The firm also doesn't handle what Coxwell calls “routine fender bender cases.” Those, he says, “can usually be handled by individuals with legal advice” and don't require the aggressive and specialized representation that his law firm can provide clients.
Today, Coxwell says that the challenges for criminal defense attorneys are numerous and changing all the time. “In the past, the greatest challenges have been the push to 'get tough on crime,' which was not based on reason,” he says. “That has started to change, but ever so slowly, in the South. I think that for most attorneys, the bad economy and the rise of public defender systems make the greatest challenge for criminal defense lawyers. I would say that all the marketing on the internet seriously dilutes the base of clients.”
Coxwell has represented a number of defendants who were charged with capital crimes, and working on these cases can sometimes mean representing clients accused of crimes committed decades ago. Currently, he is working on a death penalty case involving a crime that is 28 years old.
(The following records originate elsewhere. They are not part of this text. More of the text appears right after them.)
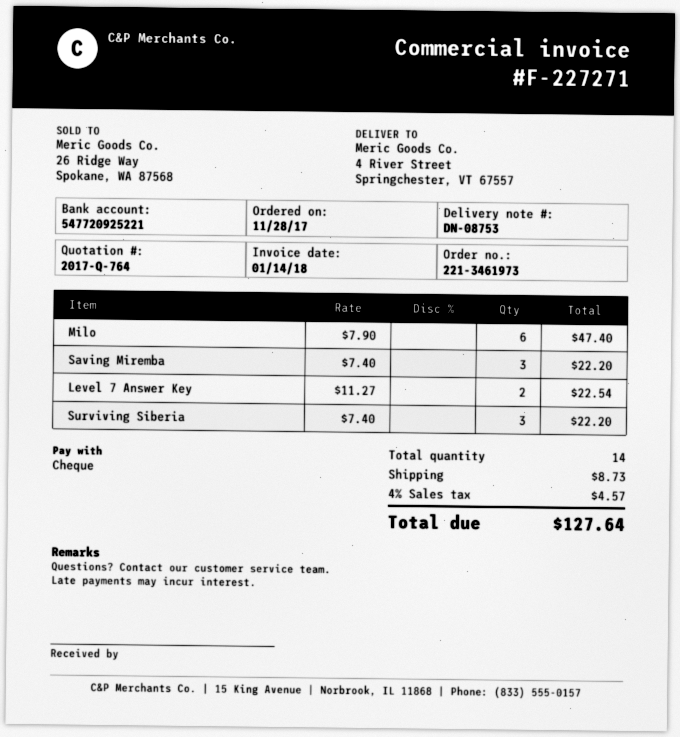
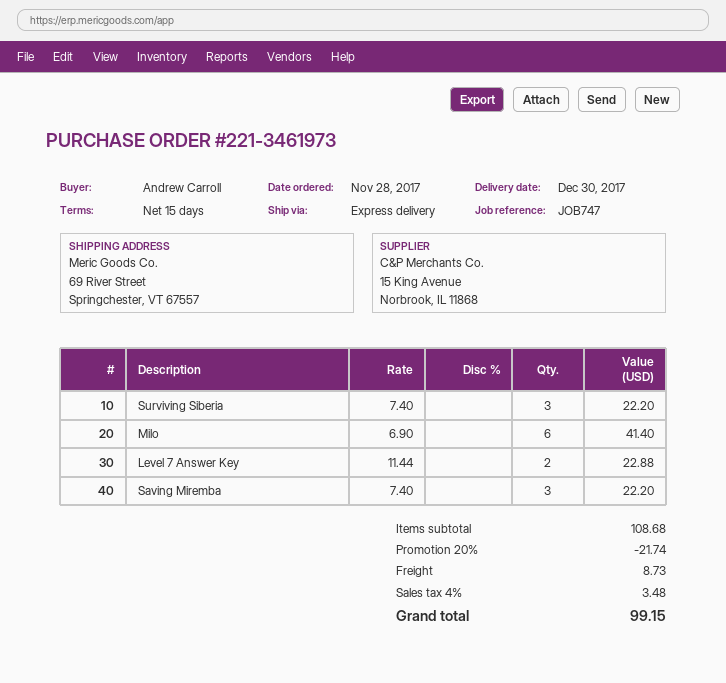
ship to: 4 River Street, Springchester, VT 67557 -> 69 River Street, Springchester, VT 67557
Milo: 6 x 7.90 = 47.40 -> 6 x 6.90 = 41.40
Level 7 Answer Key: 2 x 11.27 = 22.54 -> 2 x 11.44 = 22.88
discount: none -> 20% = 21.74
tax: 4% = 4.57 -> 4% = 3.48
total: 127.64 -> 99.15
While many criminal defendants today take plea bargains, Coxwell says that it's critical for attorneys to avoid pushing plea deals on clients. “My advice would be to meet frequently with your client,” he says. “Get to know him or her as a person, not a defendant. Exhaustively research the law before you even begin to discuss a resolution. Don't let the first things out of your mouth be about a plea bargain, unless the client brings it up first.”